**YOUR OBJECTIVE:**
An exact reproduction of the records is required. Images must be left out.

**DATA EXCERPTS:**
"""

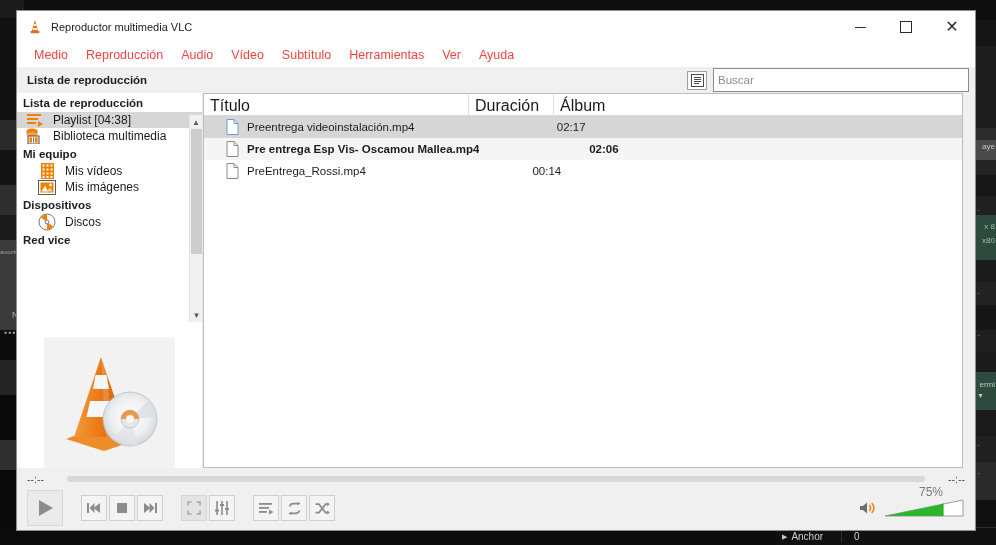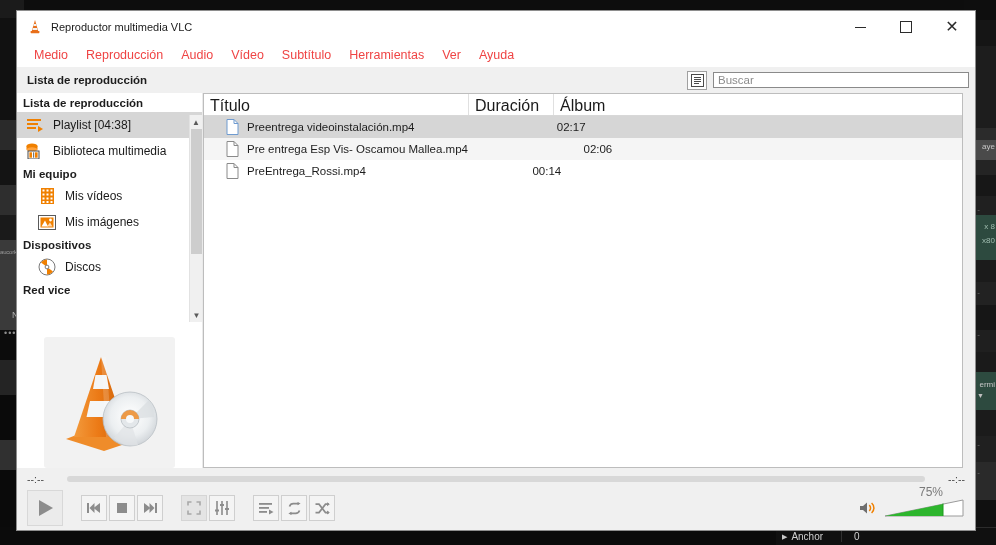--- a/index.html
+++ b/index.html
@@ -107,42 +107,42 @@
   }
   .pl-title {
     font-size: 11.5px; font-weight: bold; color: #1d1d1d; padding-left: 4px;
   }
   .searchrow-spacer { flex: 1; }
   .view-btn {
     width: 20px; height: 19px; border: 1px solid #a0a0a0; background: #fdfdfd;
     display: flex; align-items: center; justify-content: center; margin-right: 6px;
   }
   .search-input {
-    width: 256px; height: 16px; border: 1px solid #8a8a8a; background: #fff;
+    width: 256px; height: 24px; border: 1px solid #8a8a8a; background: #fff;
     font-size: 11.5px; color: #333; padding: 0 4px; outline: none;
     font-family: "Liberation Sans", sans-serif;
   }
   .search-input::placeholder { color: #8c8c8c; }
 
   
   .wbody { flex: 1; display: flex; min-height: 0; }
 
   
   .sidebar {
     width: 186px; background: #fff; position: relative;
     display: flex; flex-direction: column; flex: 0 0 186px;
     border-right: 1px solid #eaeaea;
   }
   .side-scroll { flex: 0 0 229px; position: relative; overflow: hidden; }
   .side-group {
     font-size: 11.5px; font-weight: bold; color: #1d1d1d;
     padding: 4px 0 3px 6px;
   }
   .side-item {
-    height: 26px; display: flex; align-items: center; padding-left: 8px;
+    height: 16px; display: flex; align-items: center; padding-left: 8px;
     font-size: 12px; color: #1a1a1a;
   }
   .side-item.sel { background: #d6d6d6; }
   .side-item.indent { padding-left: 20px; text-align: right; }
   .side-ico { width: 20px; height: 20px; margin-right: 8px; flex: 0 0 20px;
               display: flex; align-items: center; justify-content: center; }
   .side-sb {
     position: absolute; right: 0; top: 22px; width: 13px; height: 207px;
     background: #f0f0f0; border-left: 1px solid #e2e2e2;
   }
@@ -169,21 +169,21 @@
   .pl-th {
     font-size: 16px; color: #1a1a1a; padding: 3px 0 0 6px;
     border-right: 1px solid #e0e0e0; overflow: hidden; white-space: nowrap;
   }
   .col-title { flex: 1 1 auto; }
   .col-dur { flex: 0 0 85px; }
   .col-alb { flex: 1 0 190px; border-right: none; }
   .pl-rows { flex: 1; overflow: hidden; }
   .pl-row { display: flex; height: 22px; align-items: center; font-size: 11.5px; color: #1d1d1d; }
   .pl-row.sel { background: #d6d6d6; }
-  .pl-row.alt { background: #f5f5f5; }
+  .pl-row.alt { background: #f5f5f5; font-weight: bold; }
   .cell-title { flex: 1 1 auto; display: flex; align-items: center; padding-left: 22px; min-width: 0; }
   .cell-title span { overflow: hidden; text-overflow: ellipsis; white-space: nowrap; }
   .cell-dur { flex: 0 0 85px; padding-left: 6px; }
   .cell-alb { flex: 1 0 190px; }
   .file-ico { width: 13px; height: 16px; margin-right: 8px; flex: 0 0 13px; }
 
   
   .footer { flex: 0 0 56px; background: #f0f0f0; display: flex; flex-direction: column; }
   .seekrow { height: 22px; display: flex; align-items: center; padding: 0 10px; }
   .time {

"""

**SOLUTION TO THE EXERCISE:**
--- a/index.html
+++ b/index.html
@@ -107,42 +107,42 @@
   }
   .pl-title {
     font-size: 11.5px; font-weight: bold; color: #1d1d1d; padding-left: 4px;
   }
   .searchrow-spacer { flex: 1; }
   .view-btn {
     width: 20px; height: 19px; border: 1px solid #a0a0a0; background: #fdfdfd;
     display: flex; align-items: center; justify-content: center; margin-right: 6px;
   }
   .search-input {
-    width: 256px; height: 16px; border: 1px solid #8a8a8a; background: #fff;
+    width: 256px; height: 24px; border: 1px solid #8a8a8a; background: #fff;
     font-size: 11.5px; color: #333; padding: 0 4px; outline: none;
     font-family: "Liberation Sans", sans-serif;
   }
   .search-input::placeholder { color: #8c8c8c; }
 
   
   .wbody { flex: 1; display: flex; min-height: 0; }
 
   
   .sidebar {
     width: 186px; background: #fff; position: relative;
     display: flex; flex-direction: column; flex: 0 0 186px;
     border-right: 1px solid #eaeaea;
   }
   .side-scroll { flex: 0 0 229px; position: relative; overflow: hidden; }
   .side-group {
     font-size: 11.5px; font-weight: bold; color: #1d1d1d;
     padding: 4px 0 3px 6px;
   }
   .side-item {
-    height: 26px; display: flex; align-items: center; padding-left: 8px;
+    height: 16px; display: flex; align-items: center; padding-left: 8px;
     font-size: 12px; color: #1a1a1a;
   }
   .side-item.sel { background: #d6d6d6; }
   .side-item.indent { padding-left: 20px; text-align: right; }
   .side-ico { width: 20px; height: 20px; margin-right: 8px; flex: 0 0 20px;
               display: flex; align-items: center; justify-content: center; }
   .side-sb {
     position: absolute; right: 0; top: 22px; width: 13px; height: 207px;
     background: #f0f0f0; border-left: 1px solid #e2e2e2;
   }
@@ -169,21 +169,21 @@
   .pl-th {
     font-size: 16px; color: #1a1a1a; padding: 3px 0 0 6px;
     border-right: 1px solid #e0e0e0; overflow: hidden; white-space: nowrap;
   }
   .col-title { flex: 1 1 auto; }
   .col-dur { flex: 0 0 85px; }
   .col-alb { flex: 1 0 190px; border-right: none; }
   .pl-rows { flex: 1; overflow: hidden; }
   .pl-row { display: flex; height: 22px; align-items: center; font-size: 11.5px; color: #1d1d1d; }
   .pl-row.sel { background: #d6d6d6; }
-  .pl-row.alt { background: #f5f5f5; }
+  .pl-row.alt { background: #f5f5f5; font-weight: bold; }
   .cell-title { flex: 1 1 auto; display: flex; align-items: center; padding-left: 22px; min-width: 0; }
   .cell-title span { overflow: hidden; text-overflow: ellipsis; white-space: nowrap; }
   .cell-dur { flex: 0 0 85px; padding-left: 6px; }
   .cell-alb { flex: 1 0 190px; }
   .file-ico { width: 13px; height: 16px; margin-right: 8px; flex: 0 0 13px; }
 
   
   .footer { flex: 0 0 56px; background: #f0f0f0; display: flex; flex-direction: column; }
   .seekrow { height: 22px; display: flex; align-items: center; padding: 0 10px; }
   .time {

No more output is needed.